Title: Re: Low chill apple trees
Post by: Jct on March 19, 2018, 03:44:01 PM
There's a whole thread on this:

http://tropicalfruitforum.com/index.php?topic=18476.0 (http://tropicalfruitforum.com/index.php?topic=18476.0)

Gala and Pixie Crunch have done well from me, but my conditions are a bit different from yours.
Title: Re: Low chill apple trees
Post by: scottsurf on March 28, 2018, 04:15:11 PM
in different climate but get little chill the only problem i have is  they are constanly flowering at any tempature change. like rigth now i have ripe apples on the tree and its flowering to. so have to pick baby fruit for it to grow but sets heavy crop .when mature. sometime hard for it to grow instead of fruit
Title: Re: Low chill apple trees
Post by: Jct on March 29, 2018, 01:04:58 PM
in different climate but get little chill the only problem i have is  they are constanly flowering at any tempature change. like rigth now i have ripe apples on the tree and its flowering to. so have to pick baby fruit for it to grow but sets heavy crop .when mature. sometime hard for it to grow instead of fruit
I've had that issue with my Pixie Crunch, last year it underwent a 2 month period of constant flowering, leading to a very long fruiting season.  It was nice that I had apples ripen over a fairly long period, but it made it tougher figuring out which ones were actually ripe.  It's still a young tree, so I only had about a dozen apples. Hoping for much more this year.
Title: Re: Low chill apple trees
Post by: SoCal2warm on April 06, 2018, 08:30:40 PM
In SoCal, climate zone 10, and even peach trees that you'll occasionally see in people's yards (Babcock, I'm assuming) don't seem to produce well here. I've only ever come across one apple tree with fruits, and they were very little apples.

But I did find this:

The latest reports have shown that apples tend to be more adaptable to lower-chill areas than was previously thought. A field test by Tom Spellman of Dave Wilson Nursery showed that several apple varieties rated for 800 chill hours could grow just fine in Irvine (located in coastal Southern California, which only gets 50-100 real chill hours). The following apple varieties did surprisingly well: King Tompkins, Braeburn, Gravenstein, Cox's Orange Pippin. The trees tended to flower and set fruit throughout the year rather than a specific season.

https://www.youtube.com/watch?v=oiEEHRfAEWY (https://www.youtube.com/watch?v=oiEEHRfAEWY)

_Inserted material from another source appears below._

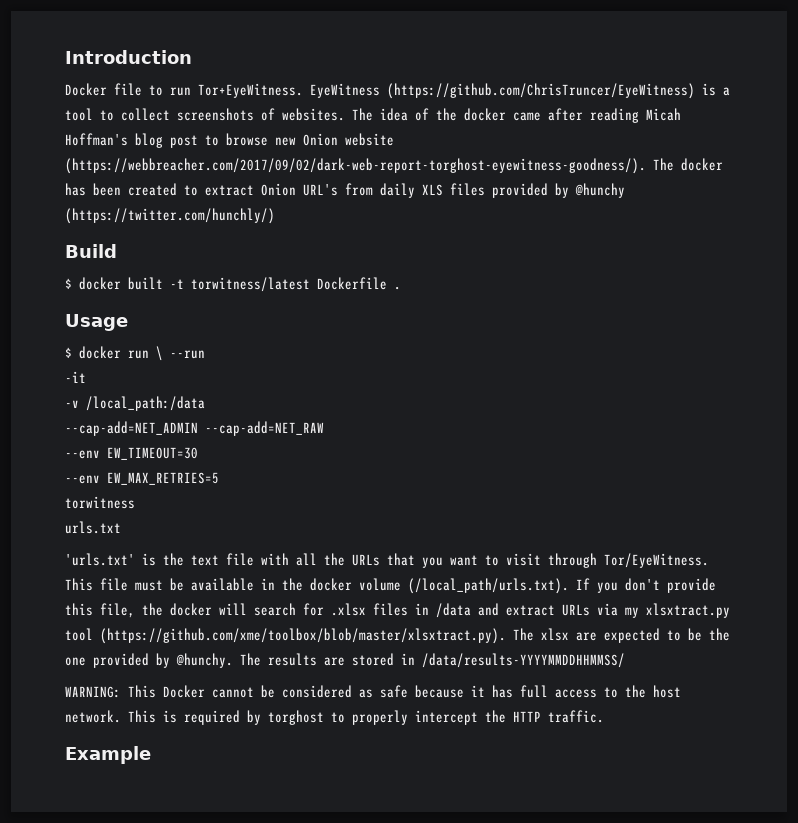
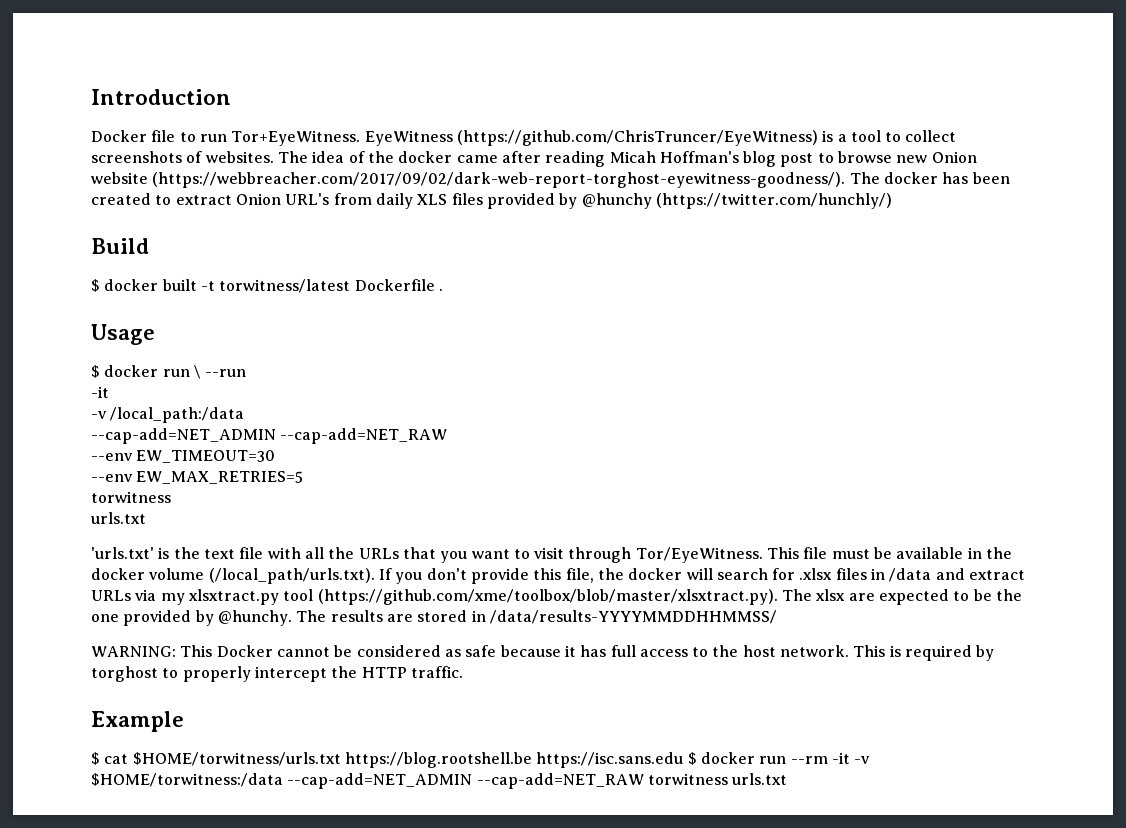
(151, 755) none -> [91,752,871,768] [91,773,788,789] // $ cat $HOME/torwitness/urls.txt https://blog.rootshell.be https://isc.sans.edu $ docker run --rm -it -v $HOME/torwitness:/data --cap-add=NET_ADMIN --cap-add=NET_RAW torwitness urls.txt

The results might have had something to do with the fact that the coastal influence has a moderating effect on temperature, and in the winter it rarely ever gets above 65 F in this region, higher temperatures being very detrimental to effective chill accumulation. In other words, the same moderating influence that prevents there from ever being any chill hours below 45 F may be, paradoxically, the same influence that allows the trees to grow well even in the absence of chill hours below 45 F.